Consent-Based Social Security Number Verification Helps to Reduce Synthetic IDs

With the headlines swirling about data breaches and the sensitive information that is being sold on the dark web, it may seem like the most basic level of identification — the Social Security number — is simply a liability, something the fraudsters can find at a moment’s notice and use against us.

As Early Warning Vice President and Product Line Leader for Risk Insights Paramita Bhattacharjee told PYMNTS, the Social Security number can be an effective line of defense for financial institutions (FIs) seeking to ensure that account opening requests and applications for financial products are being presented by people who are who they say they are.

 

She pointed to an Aite Group study in February that noted 85% of FIs experience fraud during the account opening process, but consent-based Social Security number verification is having a positive impact amid the great digital shift.

“With the shift toward digital technology, it’s becoming increasingly difficult to confidently validate a consumer’s identity,” Bhattacharjee said. “And fraudsters are obviously getting more sophisticated.”

The conversation came against a backdrop in which synthetic identity fraud has been on the rise as more commerce shifts online. In one conduit toward establishing these fake profiles, the cybercriminals have been able to take Social Security numbers, leveraging them in an effort to create composite identities.

Introducing the eCBSV

But, as Bhattacharjee noted, the Social Security Administration (SSA) has introduced an electronic consent feature — known as eCBSV — with its real-time verification solution. In terms of mechanics, the solution allows FIs and other organizations to verify that data — chiefly, an individual’s name, Social Security number and birthdate — match SSA records (or that they don’t, which may raise red flags that fraudsters are trying to pass themselves off as legitimate).

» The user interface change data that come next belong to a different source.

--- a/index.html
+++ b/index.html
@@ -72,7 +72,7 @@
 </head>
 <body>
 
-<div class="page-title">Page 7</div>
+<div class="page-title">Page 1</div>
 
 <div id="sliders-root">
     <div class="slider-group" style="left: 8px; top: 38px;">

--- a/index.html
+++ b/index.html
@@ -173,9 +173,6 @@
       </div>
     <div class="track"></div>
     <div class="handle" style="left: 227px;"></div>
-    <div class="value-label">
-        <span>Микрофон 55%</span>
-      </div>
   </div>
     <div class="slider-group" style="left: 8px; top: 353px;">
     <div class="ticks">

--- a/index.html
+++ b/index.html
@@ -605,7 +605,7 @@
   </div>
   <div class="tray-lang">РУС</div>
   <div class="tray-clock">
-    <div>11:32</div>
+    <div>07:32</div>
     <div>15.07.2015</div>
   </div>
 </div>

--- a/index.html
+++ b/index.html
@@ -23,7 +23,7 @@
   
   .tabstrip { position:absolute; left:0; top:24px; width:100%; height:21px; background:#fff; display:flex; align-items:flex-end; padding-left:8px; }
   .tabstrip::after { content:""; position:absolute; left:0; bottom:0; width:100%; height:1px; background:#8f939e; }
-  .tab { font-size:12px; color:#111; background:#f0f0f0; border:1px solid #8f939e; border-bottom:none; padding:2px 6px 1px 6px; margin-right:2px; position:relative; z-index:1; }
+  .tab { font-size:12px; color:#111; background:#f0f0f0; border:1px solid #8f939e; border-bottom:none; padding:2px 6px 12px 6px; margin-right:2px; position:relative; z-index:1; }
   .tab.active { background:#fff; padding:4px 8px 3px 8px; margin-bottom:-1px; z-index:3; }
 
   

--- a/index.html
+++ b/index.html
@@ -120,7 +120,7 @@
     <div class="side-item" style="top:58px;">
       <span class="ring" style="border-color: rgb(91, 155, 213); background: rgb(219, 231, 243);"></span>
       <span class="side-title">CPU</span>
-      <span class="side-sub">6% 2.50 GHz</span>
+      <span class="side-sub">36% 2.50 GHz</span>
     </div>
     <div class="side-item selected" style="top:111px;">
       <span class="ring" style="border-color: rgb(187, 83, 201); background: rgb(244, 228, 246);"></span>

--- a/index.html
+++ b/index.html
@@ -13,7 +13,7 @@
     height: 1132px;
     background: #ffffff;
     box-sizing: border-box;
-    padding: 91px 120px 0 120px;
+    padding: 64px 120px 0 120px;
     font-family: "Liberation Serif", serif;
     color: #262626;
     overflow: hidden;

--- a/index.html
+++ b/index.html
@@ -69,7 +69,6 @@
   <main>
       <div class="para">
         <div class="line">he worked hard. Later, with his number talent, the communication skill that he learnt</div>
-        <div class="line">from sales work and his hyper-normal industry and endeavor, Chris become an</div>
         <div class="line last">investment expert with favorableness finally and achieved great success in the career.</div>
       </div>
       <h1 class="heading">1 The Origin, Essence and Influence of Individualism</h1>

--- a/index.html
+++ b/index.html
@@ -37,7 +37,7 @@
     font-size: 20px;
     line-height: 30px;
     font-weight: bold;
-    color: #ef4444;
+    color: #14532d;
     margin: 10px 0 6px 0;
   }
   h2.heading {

The result is that FIs, connecting to the SSA’s eCBSV service through Early Warning’s application programming interface (API), are reassured that they are interacting with legitimate customers. Bhattacharjee noted that Early Warning was selected as one of 10 initial “permitted entities” to participate in the eCBSV service, and banks/credit unions (segmented by low, medium and high volumes of activity) can layer other identity-proofing functionalities (their own and Early Warning’s) to shore up their decisioning activities.

Bhattacharjee explained that when it returns a “yes” or “no” match on the Social Security number, the service does not provide confirmation of the individual’s identity. Other data attributes can help FIs determine that identity with certainty.

The consent feature is reflective of identity verification trends that accelerated during the pandemic due to a spike in online account openings.

“Consumers are being empowered, and want to be empowered, to control their data,” said Bhattacharjee, noting that they’ll only share their information if they’re confident that the data is secure.

At the same time, they demand a streamlined experience when it comes to interacting with their FIs — no matter if security efforts take place through consumer permission, identity verification through authentication using credentials, device identification, behavioral metrics, biometrics and deployment of artificial intelligence (AI) or machine learning (ML) technologies for identity assertion.

Bhattacharjee said we’re headed toward an age when decentralized identity will give consumers power over their identity credentials, perhaps through a self-owned digital identity wallet. Decentralized identity could eventually become the norm for any number of verticals beyond financial services, such as healthcare, government payments or benefits (such as food stamps), she added.

In that scenario, when a consumer needs to prove their identity — say, for a loan application or to verify their age in the bar — it wouldn’t involve pulling out different documents or a license.

“All a consumer would need to do is deploy their wallet with previously verified, personal identifiable information ready to share,” Bhattacharjee said.